Three Holy Men and a Bear

Kirk Reiser kirk at reisers.ca
Thu Nov 15 21:01:44 EST 2007


A priest, a Pentecostal preacher, and a rabbi all served as 
chaplains to the students of Northern Michigan University in 
Marquette. They would get together two or three times a week 
for coffee and to talk shop. 

One day, someone made the comment that preaching to people 
isn't really all that hard. A real challenge would be to 
preach to a bear. One thing led to another, and they decided 
to do an experiment. They would all go out into the woods, 
find a bear, preach to it, and attempt to convert it. 

Seven days later, they all came together to discuss their 
experience. 

Father Flannery, who had his arm in a sling, was on 
crutches, and had various bandages on his body and limbs, 
went first. "Well," he said, "I went into the woods to find 
me a bear. And when I found him, I began to read to him from 
the Catechism. Well, that bear wanted nothing to do with me 
and began to slap me around. So I quickly grabbed my holy 
water, sprinkled him and, Holy Mary Mother of God, he became 
as gentle as a lamb. The bishop is coming out next week to 
give him first communion and confirmation." 
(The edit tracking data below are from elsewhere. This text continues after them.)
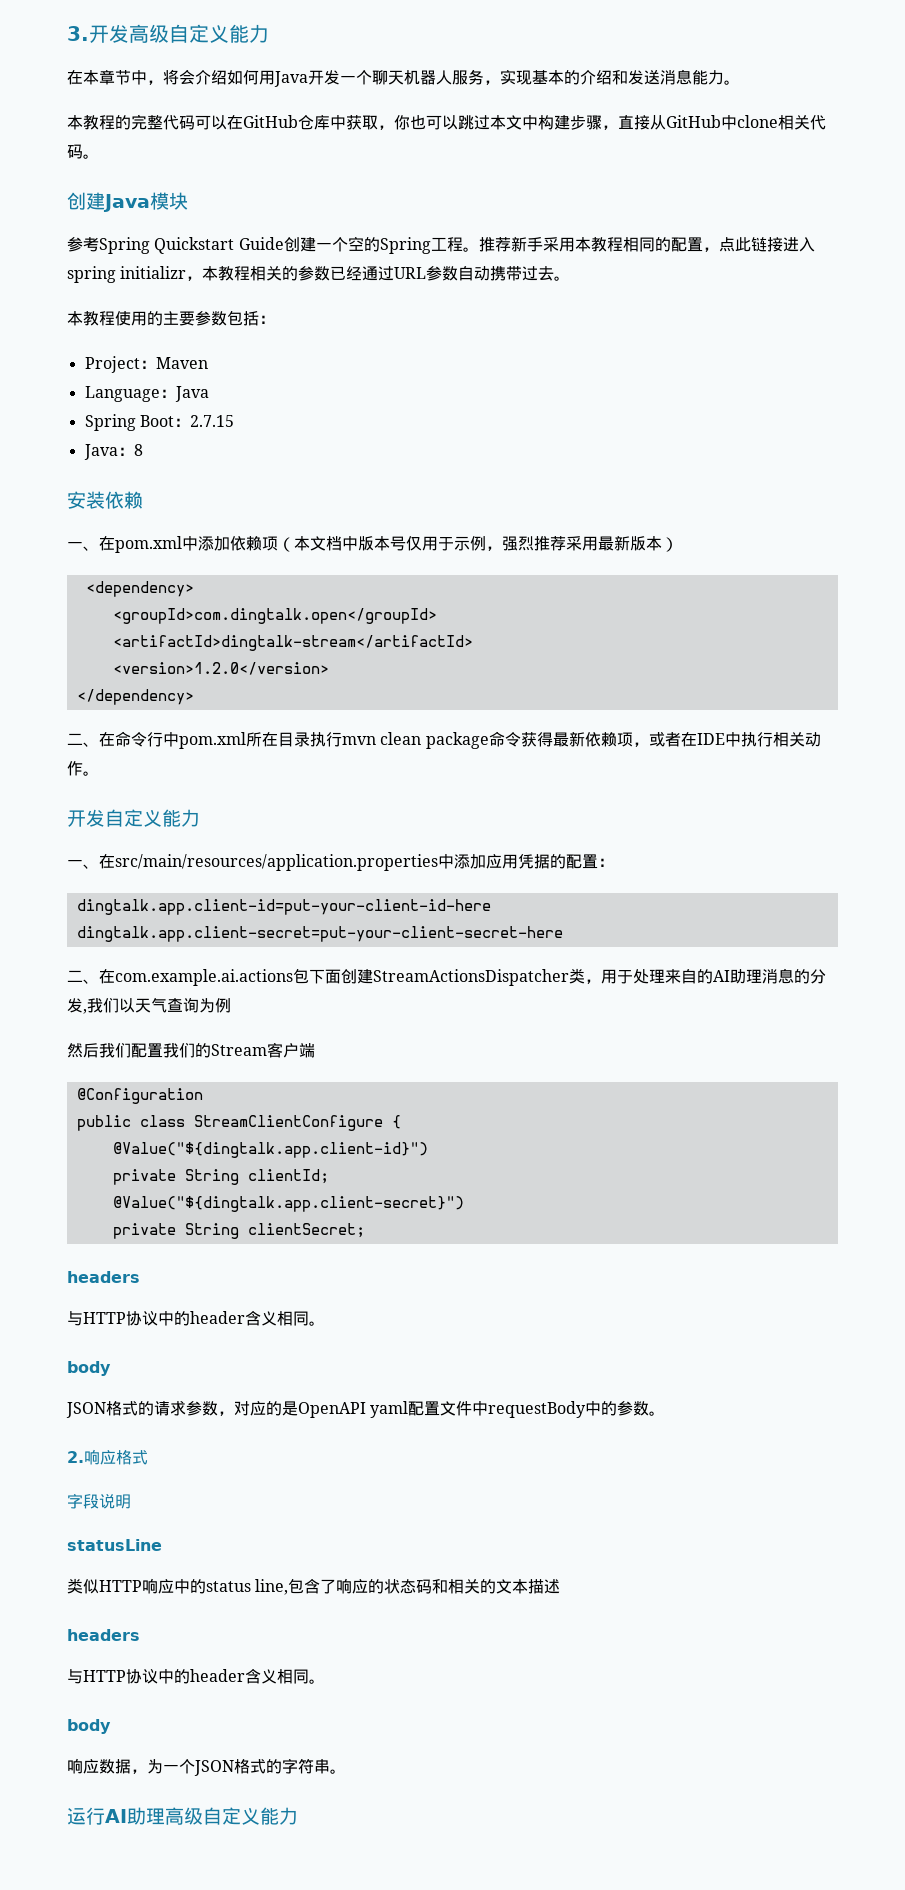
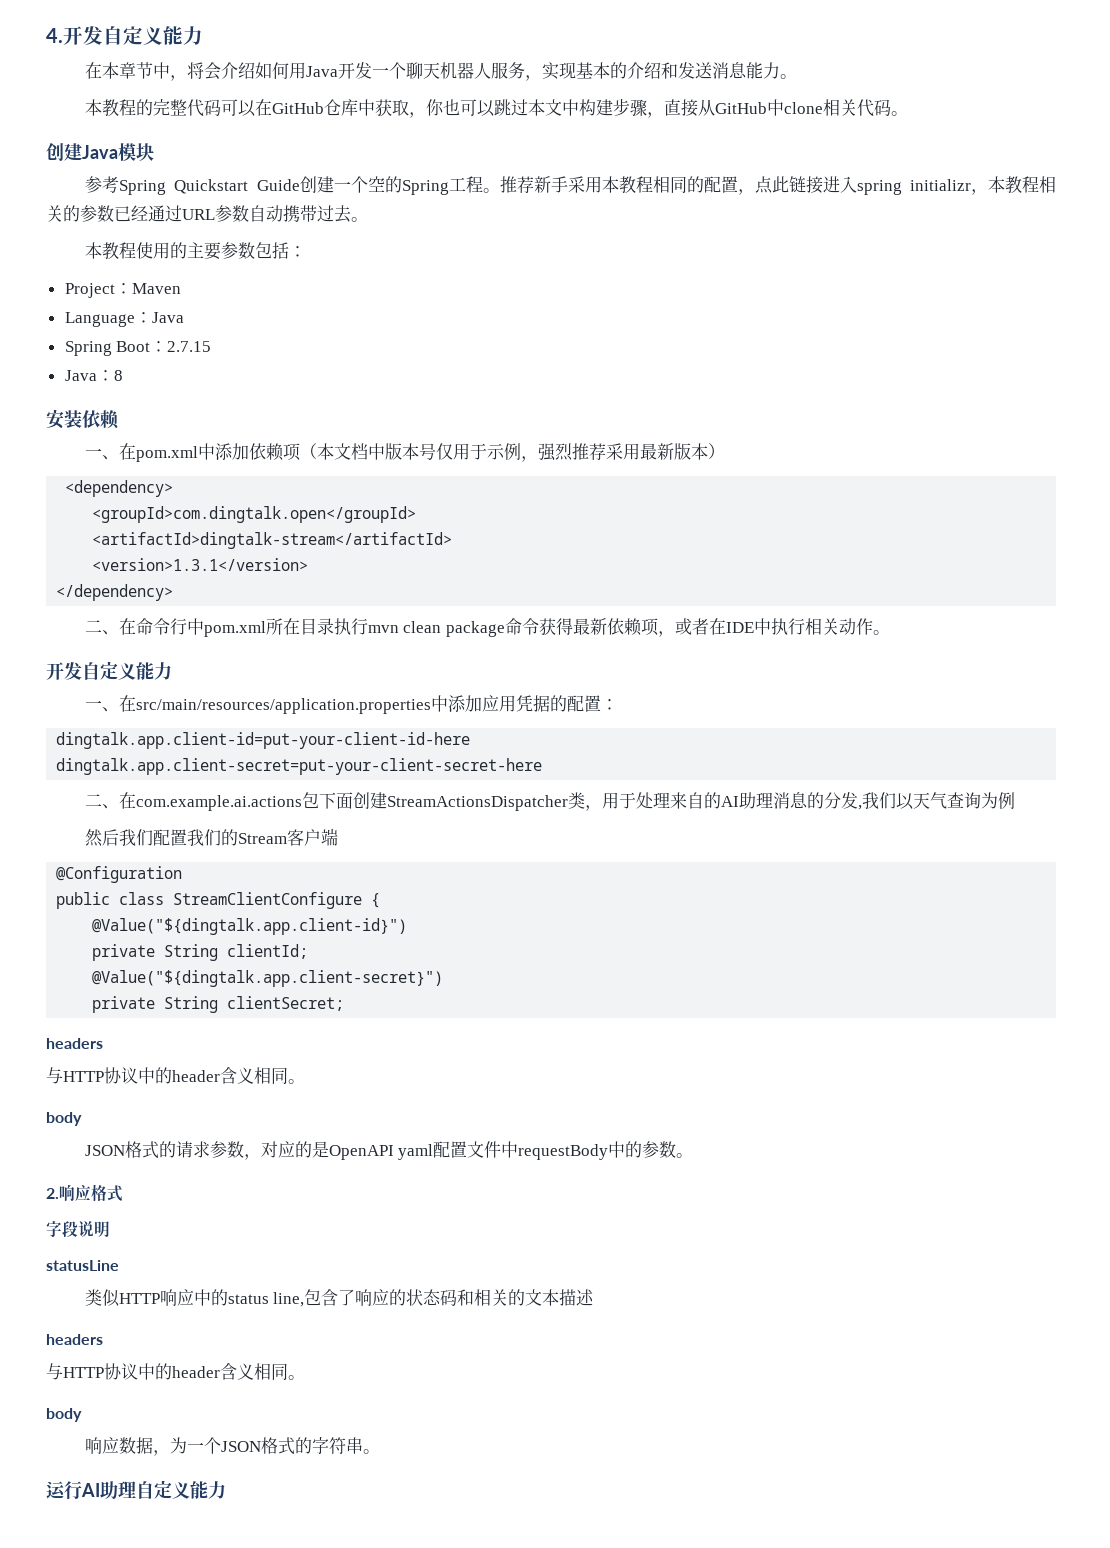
- 3.开发高级自定义能力
+ 4.开发自定义能力
- <version>1.2.0</version>
+ <version>1.3.1</version>
- 运行AI助理高级自定义能力
+ 运行AI助理自定义能力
Reverend Billy Bob spoke next. He was in a wheelchair, had 
one arm and both legs in casts, and had an IV drip. In his 
best fire-and-brimstone oratory, he claimed, "WELL, 
brothers, you KNOW that we don't sprinkle! I went out and I 
FOUND me a bear. And then I began to read to my bear from 
God's HOLY WORD! But that bear wanted nothing to do with me. 
So I took HOLD of him and we began to wrestle. We wrestled 
down one hill, UP another and DOWN another until we came to 
a creek. So I quickly DUNKED him and BAPTIZED his hairy 
soul. And just like you said, he became as gentle as a lamb. 
We spent the rest of the day praising Jesus." 

The priest and the reverend both looked down at the rabbi, 
who was lying in a hospital bed. He was in a body cast and 
traction with IVs and monitors running in and out of him. He 
was in really bad shape. The Rabbi looked up and said, 
"Looking back on it, circumcision may not have been the best 
way to start." 

-- 
Well that's it then, colour me gone!